• What is required
Search the records for the string "payment", then copy each line that has it.

• Source material
########

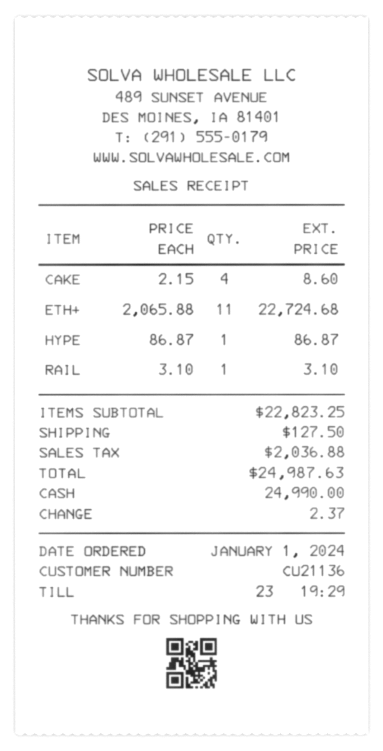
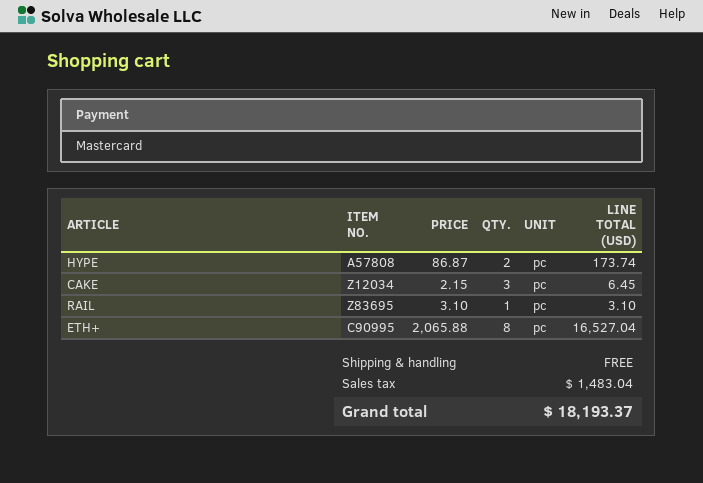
payment method: cash -> Mastercard
CAKE: 4 x 2.15 = 8.60 -> 3 x 2.15 = 6.45
ETH+: 11 x 2065.88 = 22724.68 -> 8 x 2065.88 = 16527.04
HYPE: 1 x 86.87 = 86.87 -> 2 x 86.87 = 173.74
shipping: 127.50 -> 0.00
tax: 2036.88 -> 1483.04
total: 24987.63 -> 18193.37

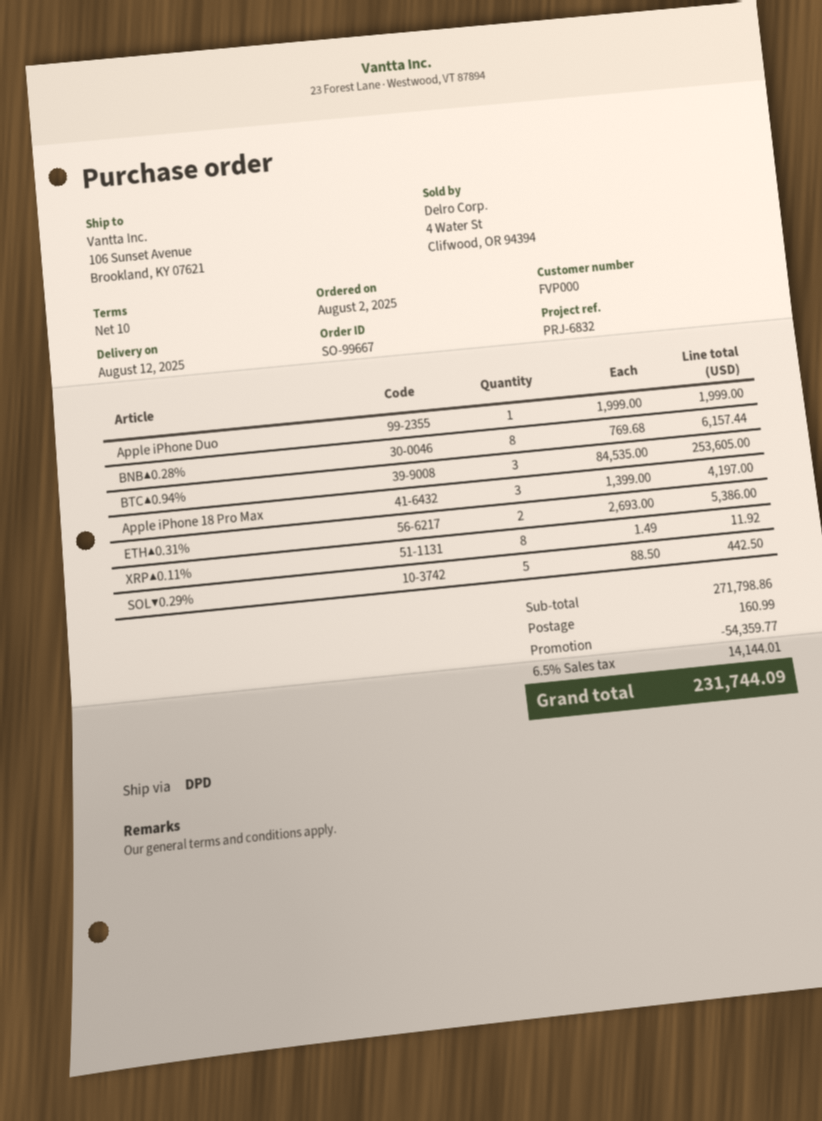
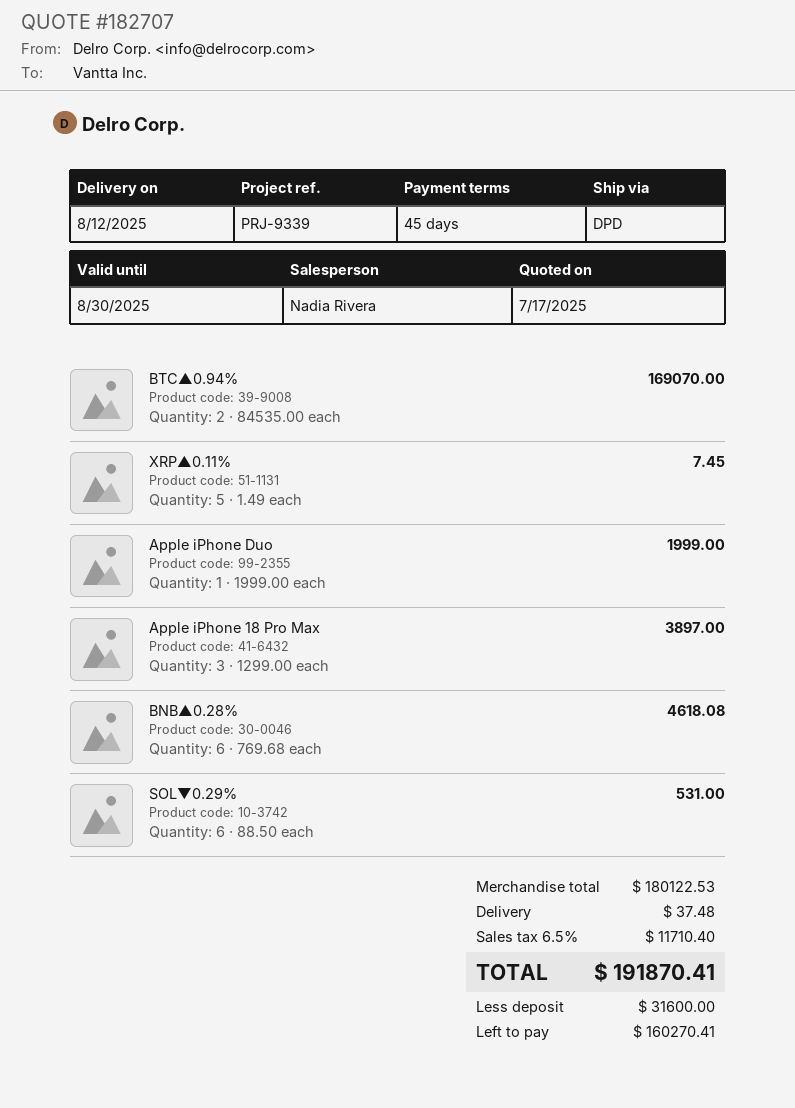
payment terms: 10 days -> 45 days
reference: PRJ-6832 -> PRJ-9339
BNB▲0.28%: 8 x 769.68 = 6157.44 -> 6 x 769.68 = 4618.08
BTC▲0.94%: 3 x 84535.00 = 253605.00 -> 2 x 84535.00 = 169070.00
Apple iPhone 18 Pro Max: 3 x 1399.00 = 4197.00 -> 3 x 1299.00 = 3897.00
ETH▲0.31%: 2 x 2693.00 = 5386.00 -> none
XRP▲0.11%: 8 x 1.49 = 11.92 -> 5 x 1.49 = 7.45
SOL▼0.29%: 5 x 88.50 = 442.50 -> 6 x 88.50 = 531.00
subtotal: 271798.86 -> 180122.53
discount: 54359.77 -> none
shipping: 160.99 -> 37.48
tax: 6.5% = 14144.01 -> 6.5% = 11710.40
total: 231744.09 -> 191870.41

########

• Solution for this exercise
payment method: cash -> Mastercard
payment terms: 10 days -> 45 days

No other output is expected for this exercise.